Recommended Hardware for a Kubernetes cluster:

  • Kubernetes Version: 1.29 or higher
  • At least 3 Nodes
  • At least 32 GB RAM per Node (recommended: 96 GB RAM per Node)
  • At least 8 CPU Cores per Node (recommended: 24 CPU Cores per Node)
  • At least 100GB Storage per Node (recommended: 1TB Storage per Node)

If you want to run GPU workloads, make sure that your GPUs are supported by the NVIDIA GPU Operator.

DNS and TLS⚓︎

To run prokube, you will need two domain names that resolve to the IP address(es) of your Kubernetes cluster (at least the nodes running ingress or the Load Balancer in front of the cluster), one for accessing most services and one specifically for MinIO, e.g. prokube.example.com and minio.prokube.example.com.

You will also need TLS certificates for these domain names. You can use Let's Encrypt to obtain free TLS certificates, or you can use your own certificates. If you use Let's Encrypt, you will need to ensure that the domain names are publicly accessible and that the ACME challenge can be completed.

Firewall⚓︎

If you are running your own Kubernetes, the nodes need to be able to communicate with each other.

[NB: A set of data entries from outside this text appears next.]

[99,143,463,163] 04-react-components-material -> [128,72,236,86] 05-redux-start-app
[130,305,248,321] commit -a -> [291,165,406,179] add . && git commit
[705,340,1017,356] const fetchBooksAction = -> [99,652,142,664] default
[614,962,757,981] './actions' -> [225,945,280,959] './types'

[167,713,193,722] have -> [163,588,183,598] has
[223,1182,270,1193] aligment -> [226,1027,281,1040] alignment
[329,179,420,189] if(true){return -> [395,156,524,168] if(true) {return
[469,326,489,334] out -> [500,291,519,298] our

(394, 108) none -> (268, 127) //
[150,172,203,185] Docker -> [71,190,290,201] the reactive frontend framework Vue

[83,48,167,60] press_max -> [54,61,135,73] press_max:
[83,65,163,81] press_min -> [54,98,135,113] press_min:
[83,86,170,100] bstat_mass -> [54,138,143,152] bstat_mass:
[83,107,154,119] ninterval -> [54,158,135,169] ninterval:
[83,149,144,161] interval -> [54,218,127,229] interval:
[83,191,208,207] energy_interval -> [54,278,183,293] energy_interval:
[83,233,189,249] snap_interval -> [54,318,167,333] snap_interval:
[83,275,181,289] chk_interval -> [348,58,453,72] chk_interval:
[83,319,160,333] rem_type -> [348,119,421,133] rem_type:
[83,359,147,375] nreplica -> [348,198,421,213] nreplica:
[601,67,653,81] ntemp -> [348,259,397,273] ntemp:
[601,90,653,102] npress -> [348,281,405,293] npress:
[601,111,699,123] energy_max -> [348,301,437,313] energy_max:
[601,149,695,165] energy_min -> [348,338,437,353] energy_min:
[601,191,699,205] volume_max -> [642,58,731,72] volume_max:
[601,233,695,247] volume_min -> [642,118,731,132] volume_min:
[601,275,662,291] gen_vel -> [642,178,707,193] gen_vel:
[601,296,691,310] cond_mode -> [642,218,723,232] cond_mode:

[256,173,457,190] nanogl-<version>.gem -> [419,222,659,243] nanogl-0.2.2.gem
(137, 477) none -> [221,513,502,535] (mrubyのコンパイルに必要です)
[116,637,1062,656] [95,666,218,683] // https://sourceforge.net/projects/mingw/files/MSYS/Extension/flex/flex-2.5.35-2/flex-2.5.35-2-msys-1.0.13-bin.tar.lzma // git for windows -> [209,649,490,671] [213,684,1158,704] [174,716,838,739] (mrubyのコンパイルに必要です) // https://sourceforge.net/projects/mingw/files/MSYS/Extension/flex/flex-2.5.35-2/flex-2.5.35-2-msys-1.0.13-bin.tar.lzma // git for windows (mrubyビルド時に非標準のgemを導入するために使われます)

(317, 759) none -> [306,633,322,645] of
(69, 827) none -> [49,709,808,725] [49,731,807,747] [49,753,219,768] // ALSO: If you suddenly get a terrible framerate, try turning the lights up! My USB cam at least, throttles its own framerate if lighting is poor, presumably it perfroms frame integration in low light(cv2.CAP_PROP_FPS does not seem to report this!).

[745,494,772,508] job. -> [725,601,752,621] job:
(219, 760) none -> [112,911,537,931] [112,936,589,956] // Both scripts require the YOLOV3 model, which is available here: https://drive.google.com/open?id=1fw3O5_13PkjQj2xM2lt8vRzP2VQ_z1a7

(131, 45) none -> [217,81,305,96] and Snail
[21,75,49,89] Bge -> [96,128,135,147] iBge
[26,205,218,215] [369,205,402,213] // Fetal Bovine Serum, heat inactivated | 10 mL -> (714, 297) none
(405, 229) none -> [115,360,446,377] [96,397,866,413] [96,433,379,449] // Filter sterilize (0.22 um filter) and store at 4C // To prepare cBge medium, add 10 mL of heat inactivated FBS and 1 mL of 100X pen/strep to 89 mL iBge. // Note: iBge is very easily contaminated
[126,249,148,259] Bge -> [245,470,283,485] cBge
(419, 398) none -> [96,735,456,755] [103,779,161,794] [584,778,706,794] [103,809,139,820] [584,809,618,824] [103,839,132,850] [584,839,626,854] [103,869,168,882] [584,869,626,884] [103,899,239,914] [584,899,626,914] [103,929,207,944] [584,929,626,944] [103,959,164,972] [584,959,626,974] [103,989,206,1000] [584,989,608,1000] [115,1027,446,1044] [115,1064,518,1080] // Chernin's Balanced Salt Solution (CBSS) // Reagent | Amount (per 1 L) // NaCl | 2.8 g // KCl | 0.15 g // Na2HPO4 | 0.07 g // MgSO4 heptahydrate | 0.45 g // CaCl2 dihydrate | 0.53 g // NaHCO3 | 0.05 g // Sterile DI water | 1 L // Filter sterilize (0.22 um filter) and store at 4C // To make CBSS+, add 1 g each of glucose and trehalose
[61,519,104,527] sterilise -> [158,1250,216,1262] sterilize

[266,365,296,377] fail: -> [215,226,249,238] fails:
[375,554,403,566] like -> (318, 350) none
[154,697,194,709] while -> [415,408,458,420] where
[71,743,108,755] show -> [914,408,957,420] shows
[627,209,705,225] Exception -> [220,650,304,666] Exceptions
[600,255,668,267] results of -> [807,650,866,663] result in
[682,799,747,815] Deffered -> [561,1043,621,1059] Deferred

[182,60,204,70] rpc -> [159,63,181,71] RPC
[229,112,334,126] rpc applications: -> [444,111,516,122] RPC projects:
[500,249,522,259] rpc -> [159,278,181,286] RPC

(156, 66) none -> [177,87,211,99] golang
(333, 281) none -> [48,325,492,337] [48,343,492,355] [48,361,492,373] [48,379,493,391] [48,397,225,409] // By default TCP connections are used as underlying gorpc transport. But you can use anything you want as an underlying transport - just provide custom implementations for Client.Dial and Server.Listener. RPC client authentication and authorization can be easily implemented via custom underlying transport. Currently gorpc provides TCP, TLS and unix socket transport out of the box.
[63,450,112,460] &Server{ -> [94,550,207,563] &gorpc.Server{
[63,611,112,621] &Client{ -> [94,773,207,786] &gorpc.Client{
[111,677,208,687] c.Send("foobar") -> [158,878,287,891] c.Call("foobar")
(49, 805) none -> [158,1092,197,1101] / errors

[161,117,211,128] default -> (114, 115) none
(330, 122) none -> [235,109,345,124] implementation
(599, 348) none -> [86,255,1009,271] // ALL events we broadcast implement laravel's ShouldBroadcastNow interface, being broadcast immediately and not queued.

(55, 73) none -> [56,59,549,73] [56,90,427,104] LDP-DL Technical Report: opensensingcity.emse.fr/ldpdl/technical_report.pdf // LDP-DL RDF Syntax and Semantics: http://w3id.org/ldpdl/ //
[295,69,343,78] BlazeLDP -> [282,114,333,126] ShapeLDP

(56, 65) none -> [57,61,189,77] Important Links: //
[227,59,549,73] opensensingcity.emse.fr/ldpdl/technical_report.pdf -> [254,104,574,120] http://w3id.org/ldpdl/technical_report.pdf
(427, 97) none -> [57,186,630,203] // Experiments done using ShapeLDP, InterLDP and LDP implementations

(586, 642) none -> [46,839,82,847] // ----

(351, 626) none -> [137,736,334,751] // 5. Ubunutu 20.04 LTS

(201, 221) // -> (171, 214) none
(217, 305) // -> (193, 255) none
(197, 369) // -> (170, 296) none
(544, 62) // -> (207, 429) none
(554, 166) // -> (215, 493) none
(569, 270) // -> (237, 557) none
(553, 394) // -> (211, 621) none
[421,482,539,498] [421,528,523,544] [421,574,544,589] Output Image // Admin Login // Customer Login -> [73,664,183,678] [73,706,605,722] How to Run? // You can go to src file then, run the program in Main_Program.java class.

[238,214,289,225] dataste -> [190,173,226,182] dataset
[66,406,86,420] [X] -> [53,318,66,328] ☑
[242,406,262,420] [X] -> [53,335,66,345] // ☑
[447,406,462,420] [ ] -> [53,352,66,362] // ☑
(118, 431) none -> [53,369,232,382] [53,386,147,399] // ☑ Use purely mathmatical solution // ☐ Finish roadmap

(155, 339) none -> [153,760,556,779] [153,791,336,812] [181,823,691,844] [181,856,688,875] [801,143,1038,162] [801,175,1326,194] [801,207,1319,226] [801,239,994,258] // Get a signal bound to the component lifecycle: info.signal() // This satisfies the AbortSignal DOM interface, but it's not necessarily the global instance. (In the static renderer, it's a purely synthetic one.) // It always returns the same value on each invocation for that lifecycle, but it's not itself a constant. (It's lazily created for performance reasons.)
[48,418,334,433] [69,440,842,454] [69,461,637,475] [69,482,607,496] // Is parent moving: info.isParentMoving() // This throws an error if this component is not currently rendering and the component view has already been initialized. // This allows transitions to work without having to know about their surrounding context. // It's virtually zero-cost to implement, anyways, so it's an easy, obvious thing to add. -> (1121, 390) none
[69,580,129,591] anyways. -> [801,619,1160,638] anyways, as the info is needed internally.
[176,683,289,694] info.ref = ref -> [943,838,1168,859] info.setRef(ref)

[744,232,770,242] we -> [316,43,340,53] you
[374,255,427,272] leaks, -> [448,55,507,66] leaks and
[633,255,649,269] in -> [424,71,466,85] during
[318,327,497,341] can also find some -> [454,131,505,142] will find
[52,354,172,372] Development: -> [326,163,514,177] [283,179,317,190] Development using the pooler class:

This means that the firewall needs to allow traffic on the following ports:

  • 16443 - API server (SSL encrypted, requires client certificates)
  • 10250 - kubelet (X509 client certificate required)
  • 10255 - kubelet read-only port
  • 10257 - kube-controller-manager (HTTPS with authentication)
  • 10259 - kube-scheduler (HTTPS with authentication)
  • 25000 - cluster-agent (requires proper token for authorization)
  • 2379 - etcd client requests
  • 2380 - etcd peer communication
  • 12379 - etcd (SSL encrypted, client certificates required)
  • 19001 - dqlite (SSL encrypted, client certificates required for cluster coordination)
  • 4789 - Calico networking

Furthermore, you will need to allow traffic from the network your users are on to the following ports:

  • 80 - HTTP (optional, only used for redirecting to port 443)
  • 443 - HTTPS
  • 16443 - Kubernetes API server (SSL encrypted, requires client certificates)

SSO⚓︎

If you want to enable Single-Sign On (SSO) for your users, you will need to configure an OIDC application at an OIDC provider that your organization uses.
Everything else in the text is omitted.